[Exercise description] This exercise calls for a copy of every line in the listing below that carries the word "share".

[Records for this task]
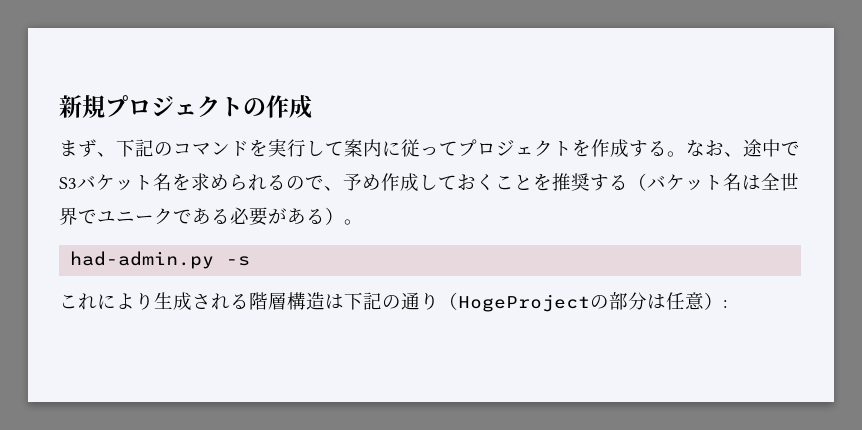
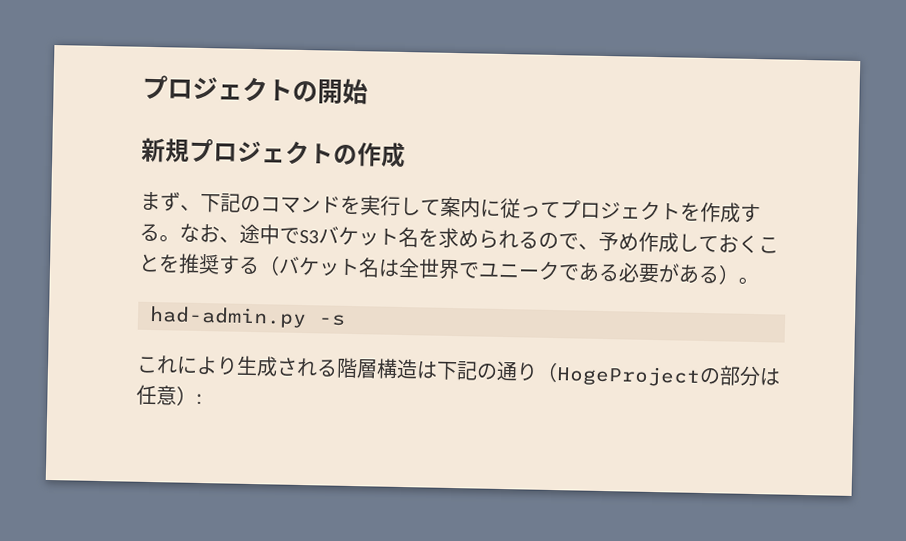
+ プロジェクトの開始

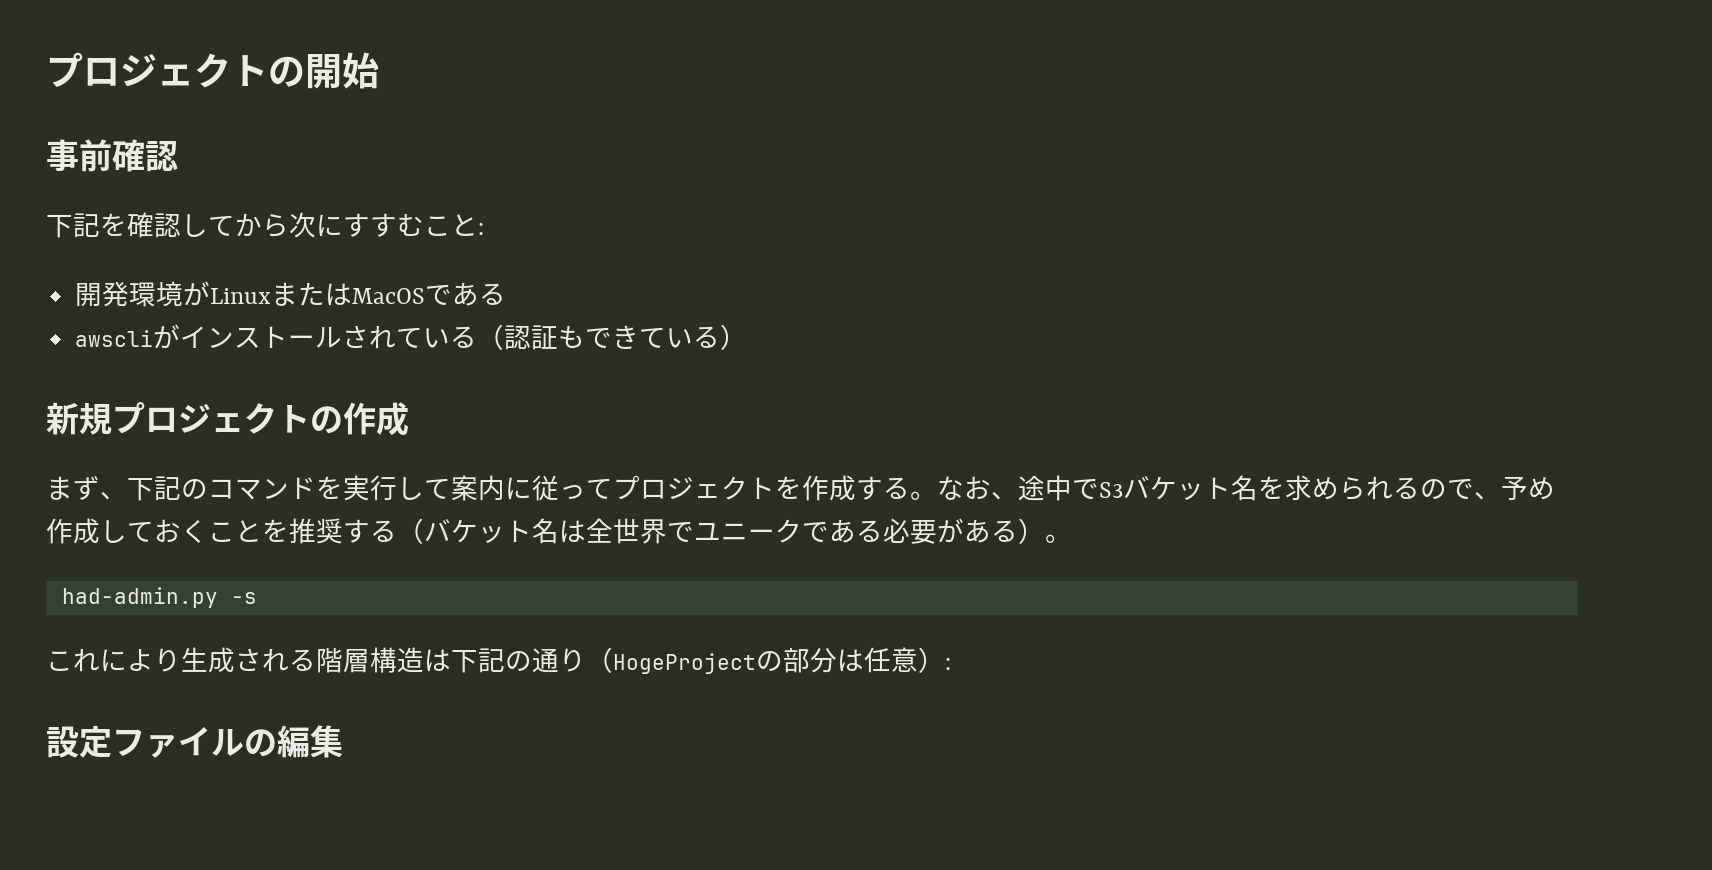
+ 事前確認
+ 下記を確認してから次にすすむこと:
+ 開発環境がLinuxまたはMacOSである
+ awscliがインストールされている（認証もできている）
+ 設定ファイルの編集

...

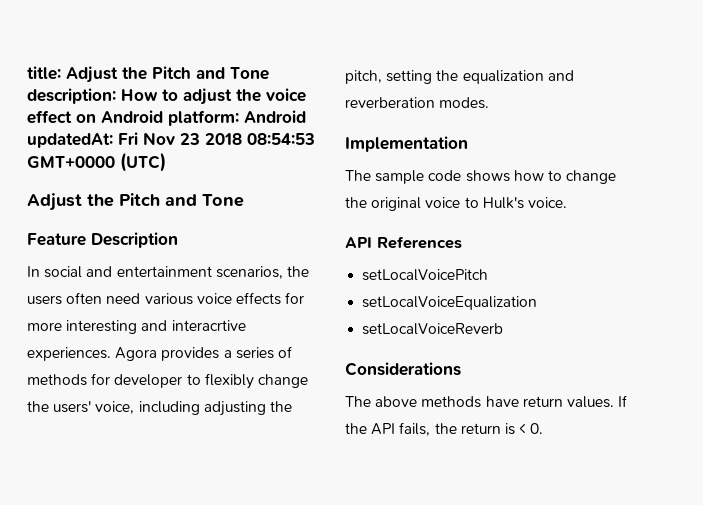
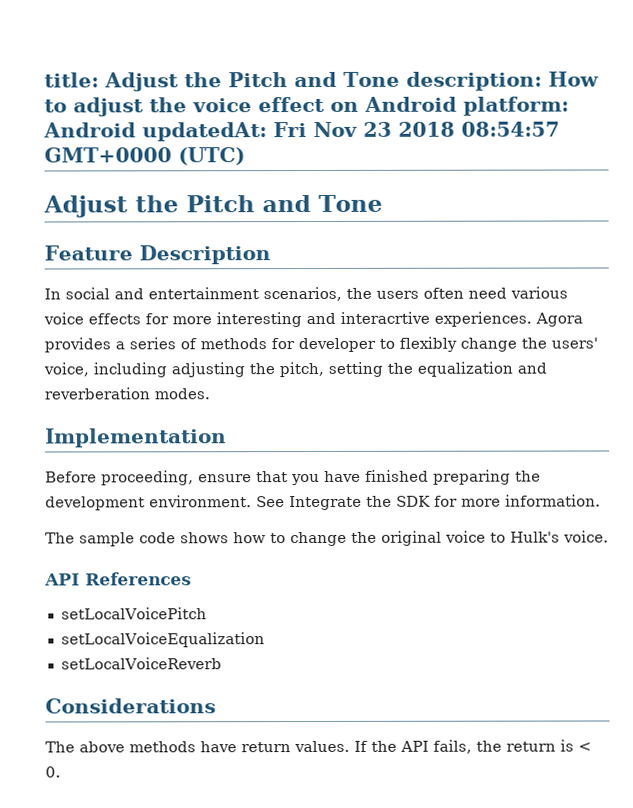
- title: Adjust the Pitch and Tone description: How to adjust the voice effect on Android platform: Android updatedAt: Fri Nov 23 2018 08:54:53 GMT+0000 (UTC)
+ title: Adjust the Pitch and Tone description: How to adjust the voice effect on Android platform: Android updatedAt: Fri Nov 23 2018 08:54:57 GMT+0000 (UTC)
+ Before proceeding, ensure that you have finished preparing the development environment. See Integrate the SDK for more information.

---

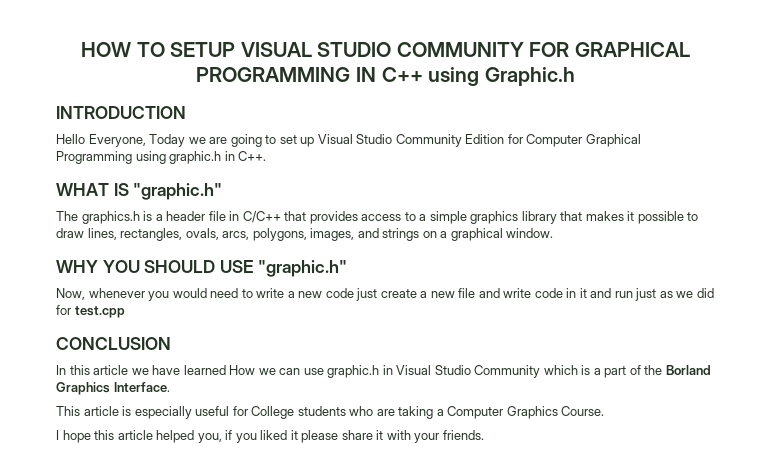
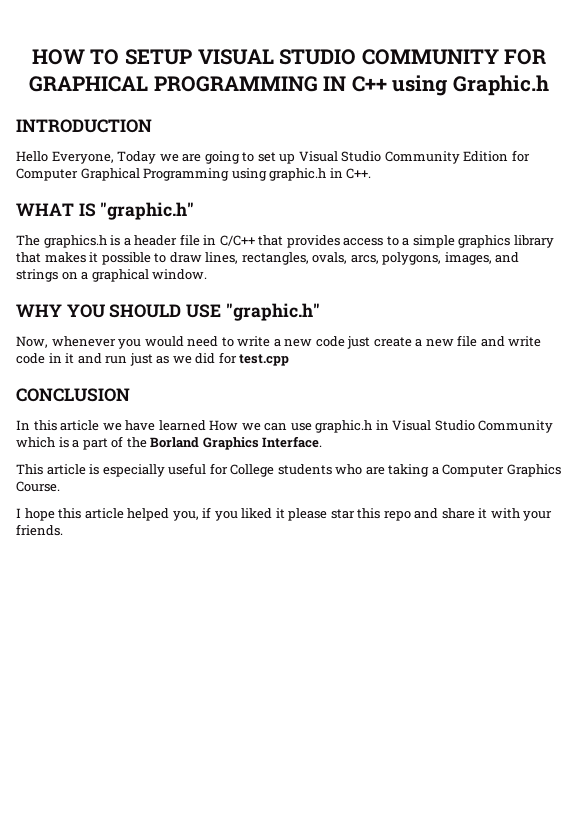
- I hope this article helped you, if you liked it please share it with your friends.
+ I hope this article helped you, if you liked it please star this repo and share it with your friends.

[Written solution]
- I hope this article helped you, if you liked it please share it with your friends.
+ I hope this article helped you, if you liked it please star this repo and share it with your friends.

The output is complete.